In verità, con Alma Frutta si chiude anche una storia commerciale che affonda le radici alla fine degli anni Settanta, quando in via Maccani il Consorzio San Carlo (poi Coval) aprì il negozio di ortofrutta. I nostri entrano in scena nella seconda metà degli anni Ottanta, quando Maurizio Viola venne assunto in magazzino (1986) e Alessandra Carbone come cernitrice (1988), salvo poi passare al punto vendita dopo un anno. Nel 2004 il consorzio si ritira e i due amici decidono di rilevare l’attività, dando vita ad Al.Ma. Frutta, dalle iniziali dei due nomi.

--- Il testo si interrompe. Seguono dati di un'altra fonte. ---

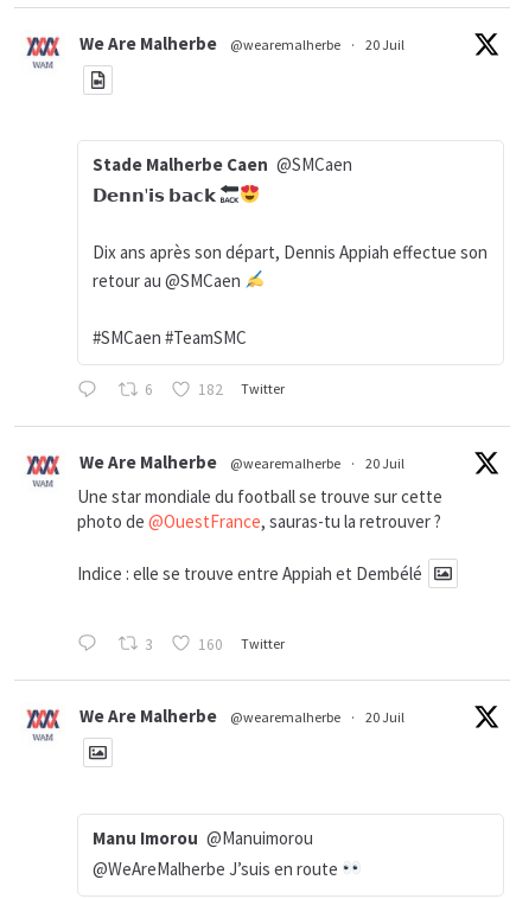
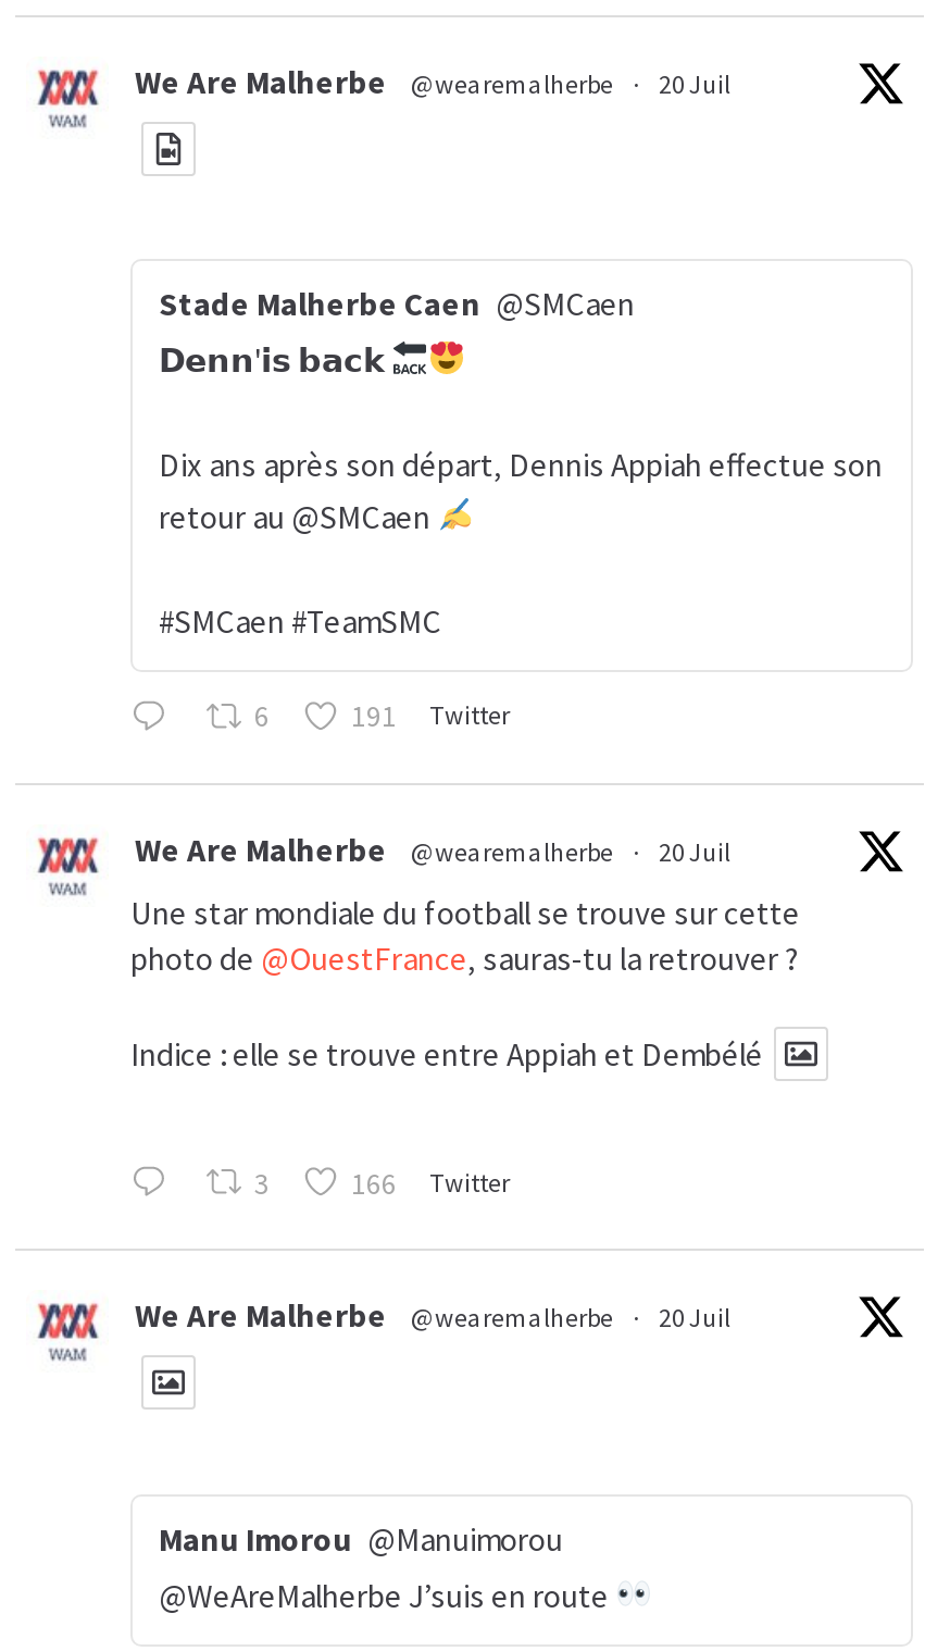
[198,380,284,400] 182 Twitter -> [351,699,510,736] 191 Twitter
[198,634,284,654] 160 Twitter -> [351,1165,510,1202] 166 Twitter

La collocazione del negozio in via Maccani non aiuta certo a suscitare grandi poesie, ma il clima è sempre stato quello della bottega di quartiere: «Abbiamo mantenuto sempre la stessa impronta, attenzione ai prodotti locali e un occhio di riguardo per la qualità. Sui nostri banchi teniamo frutta e verdura di una ventina di contadini trentini. Oggi il “chilometro zero” va di moda, qui lo pratichiamo da decenni». Ma il vero ingrediente «segreto» è sempre stato il rapporto con la clientela: «Abbiamo visto passare tre generazioni. I nostri clienti li conosciamo per nome e li serviamo personalmente, c’è un rapporto confidenziale: con loro andiamo a prendere il caffè, a Natale c’è chi ci porta il pensierino. Offriamo quello – sottolinea Alessandra – che non può dare la grande distribuzione, altrimenti non saremmo sopravvissuti». «Tutto quello che entra qui lo assaggiamo. Se ci rendiamo conto che un prodotto non è perfetto lo diciamo – aggiunge Maurizio – preferisco buttare due chili di albicocche che perdere un cliente». Non è un mistero che in quella bottega i prodotti costano di più: «Il prezzo della qualità. E non nascondiamo che qualche cliente ci ha lasciati per questo motivo. Ma tanti altri nel corso degli anni sono arrivati».
Le ragioni della chiusura sono semplici. A giorni Maurizio andrà in pensione. Ad Alessandra manca ancora qualcosina, ma qualche acciacco le ha consigliato di prendersi una pausa di riflessione. «Abbiamo anche provato a cedere l’attività, ma qui bisogna essere almeno in due e fare sacrifici: in un anno facciamo al massimo due settimane di vacanza, il sabato si lavora sempre», spiegano.
Insomma, finisce qui. E questi ultimi giorni si stanno trasformando in una sorta di caloroso pellegrinaggio delle centinaia di clienti che resteranno «orfani»: «Tanti sono increduli e commossi. Il rapporto con loro mi mancherà», dice Alessandra. Qualche lacrima scivola via, portando con sé la tristezza, ma non i bei ricordi.